Indirect DOTA co-creator Blizzard has legally opposed the Dota trademark Valve is trying to register for new game Dota 2.
"By this Opposition, Blizzard seeks to prevent registration by its competitor Valve Corporation of a trademark, DOTA, that for more than seven years has been used exclusively by Blizzard and its fan community, under license from Blizzard," stated Blizzard.
"By virtue of that use, the DOTA mark has become firmly associated in the mind of consumers with Blizzard, including to signify a highly popular scenario or variant of one of Blizzard's best-selling computer games, Warcraft 3."
"By attempting to register the mark DOTA," Blizzard went on, "Valve seeks to appropriate the more than seven years of goodwill that Blizzard has developed in the mark DOTA and in its Warcraft 3 computer game and take for itself a name that has come to signify the product of years of time and energy expended by Blizzard and by fans of Warcraft 3.
"Valve has no right to the registration it seeks.

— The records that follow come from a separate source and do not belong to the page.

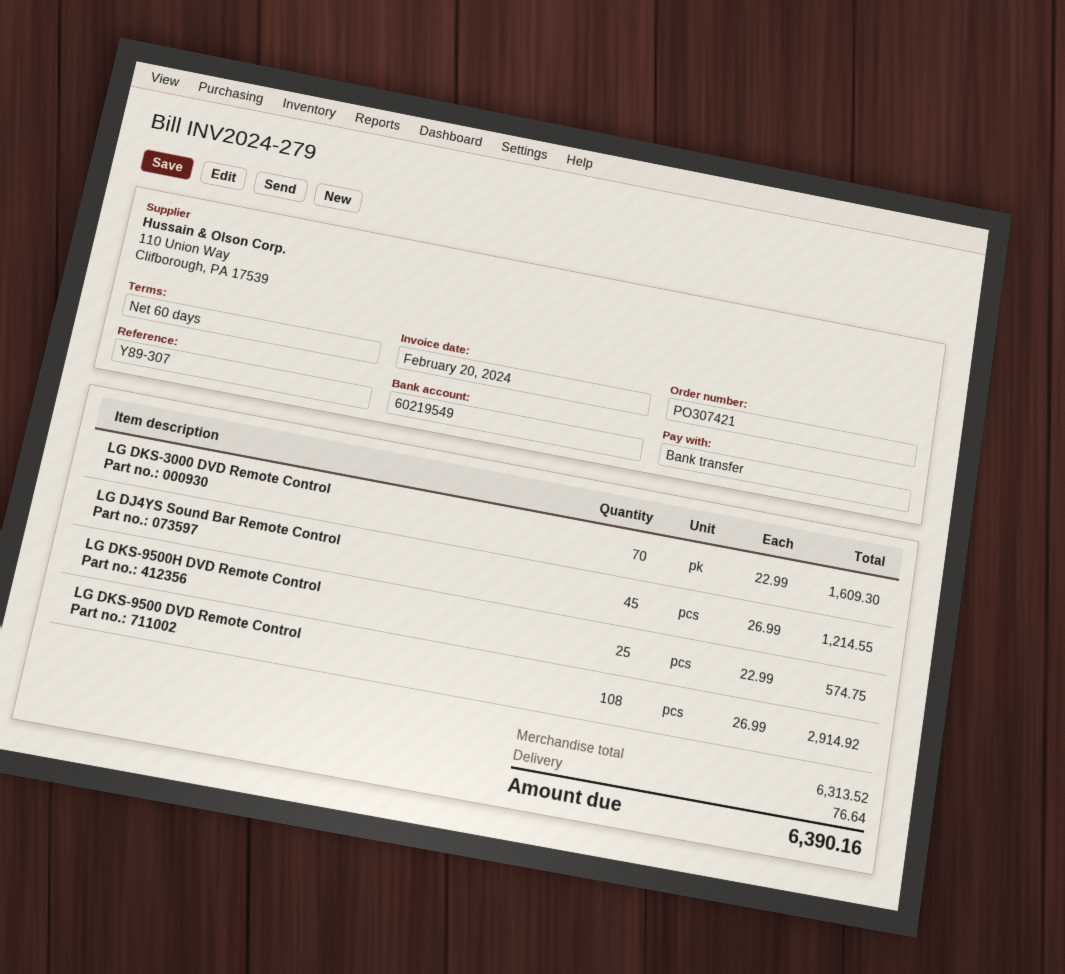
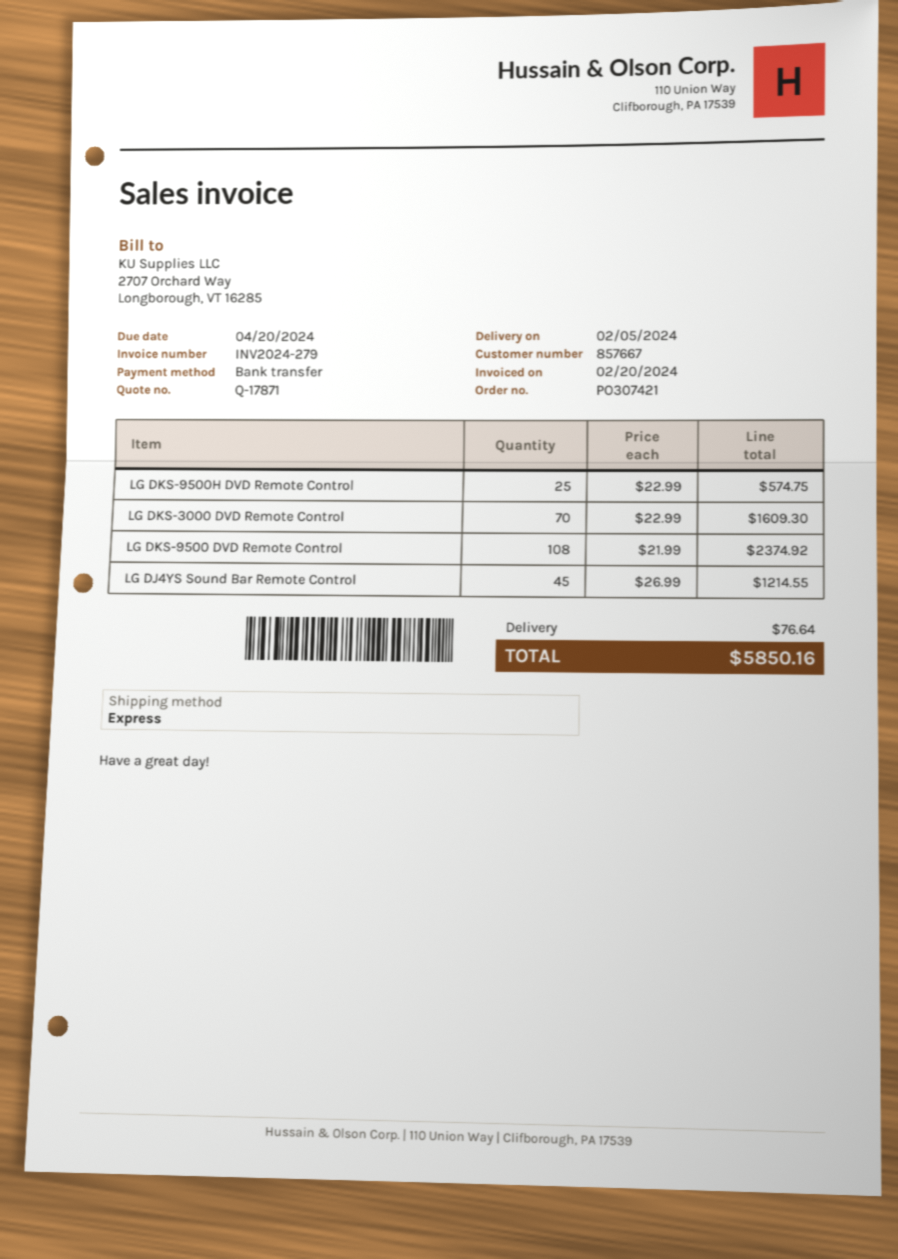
LG DKS-9500 DVD Remote Control: 108 x 26.99 = 2914.92 -> 108 x 21.99 = 2374.92
total: 6390.16 -> 5850.16

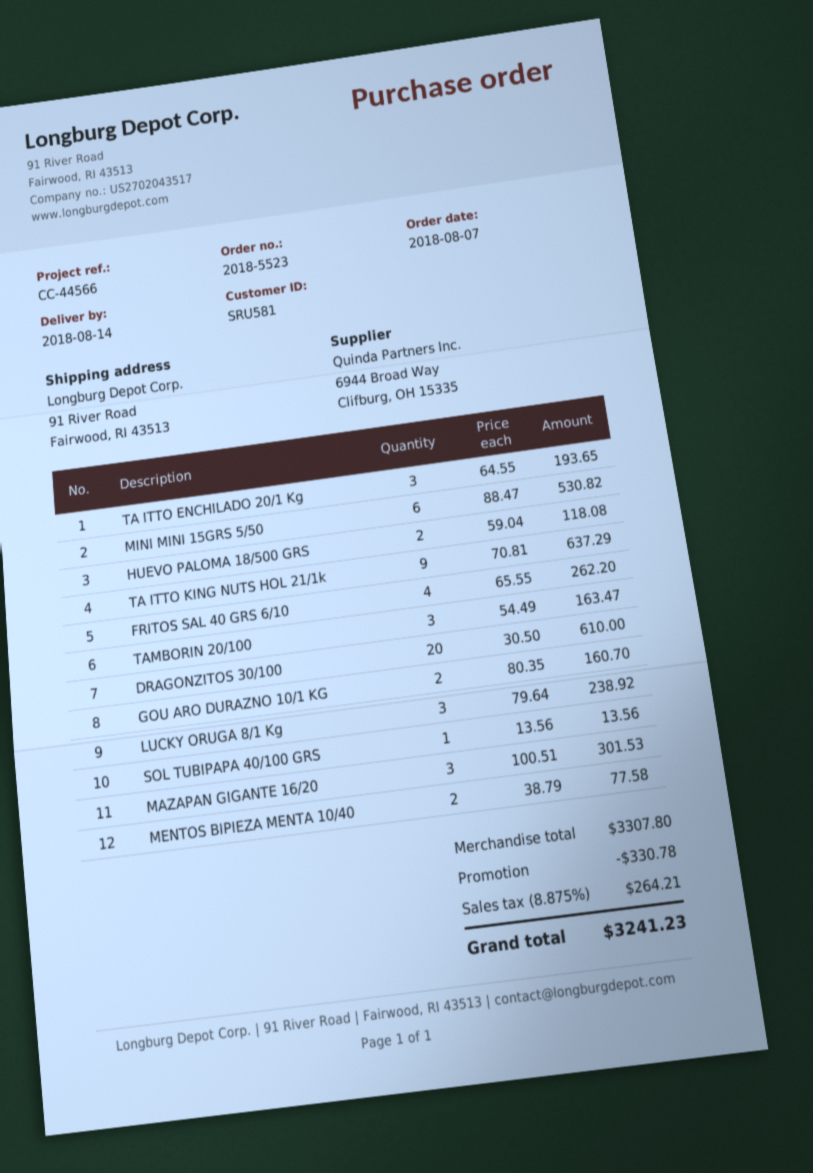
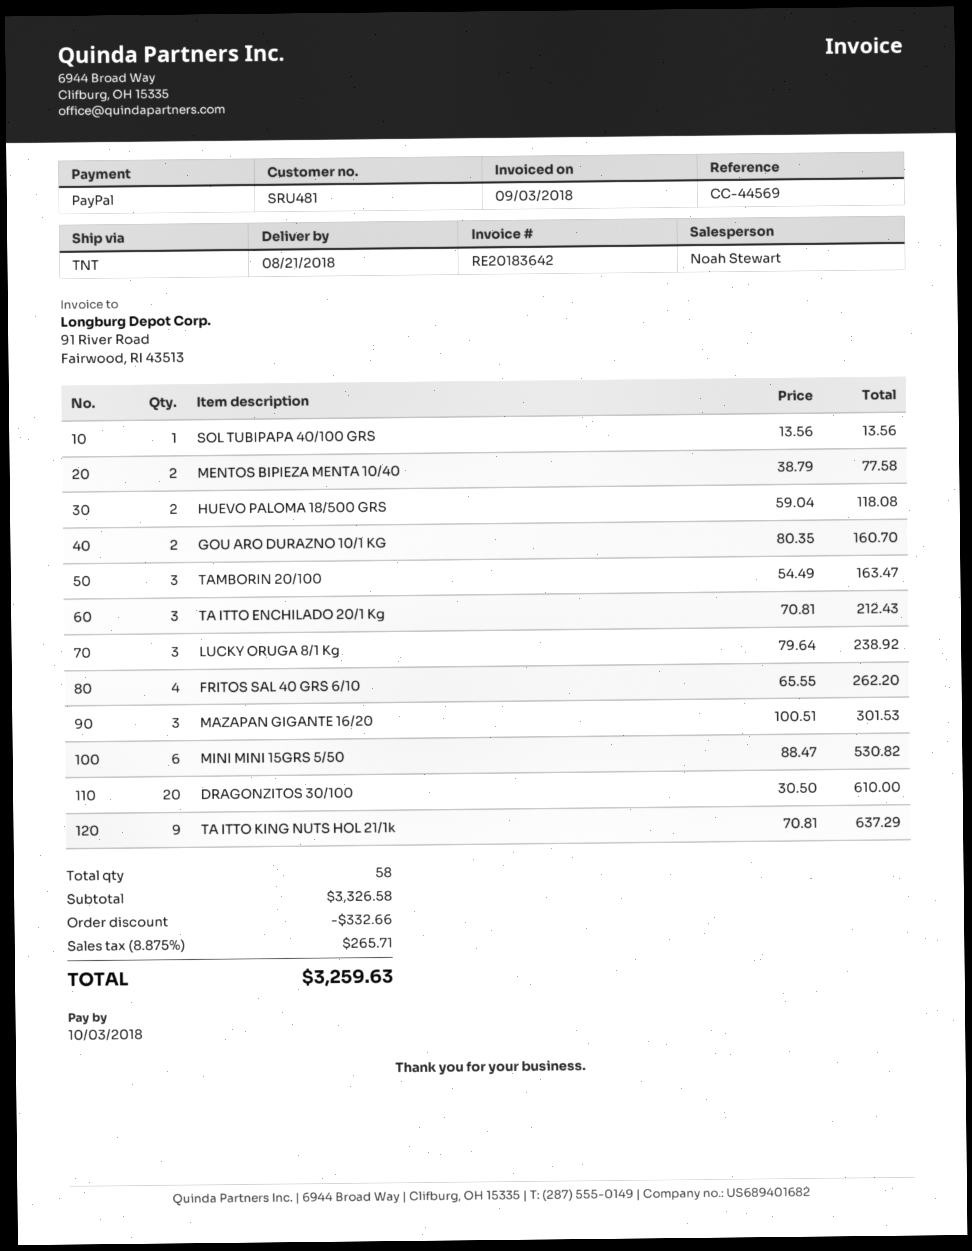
delivery date: 2018-08-14 -> 2018-08-21
customer number: SRU581 -> SRU481
reference: CC-44566 -> CC-44569
TA ITTO ENCHILADO 20/1 Kg: 3 x 64.55 = 193.65 -> 3 x 70.81 = 212.43
subtotal: 3307.80 -> 3326.58
discount: 330.78 -> 332.66
tax: 8.875% = 264.21 -> 8.875% = 265.71
total: 3241.23 -> 3259.63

"If such registration is issued, it not only will damage Blizzard, but also the legions of Blizzard fans that have worked for years with Blizzard and its products, including by causing consumers to falsely believe that Valve's products are affiliated, sponsored or endorsed by Blizzard and are related or connected to Warcraft 3."
Blizzard's opposition was filed on 16th November.
Valve responded on 22nd December.
The bulk of the responses state that, "Valve is without knowledge or information sufficient to form a belief as to the truth or falsity of the remaining averments of this paragraph and, therefore, denies same."
Valve stopped short of acknowledging that DOTA (Defence of the Ancients) began life as a Warcraft 3 mod. But Valve did accept that Blizzard shipped a World Editor with Warcraft 3 that allowed fans to make "mods".
Both Blizzard and Valve are now making DOTA-inspired games. Blizzard DOTA will be a StarCraft 2 mod; Valve's Dota 2, built by DOTA creator IceFrog and team, a new game. Both are expected this year.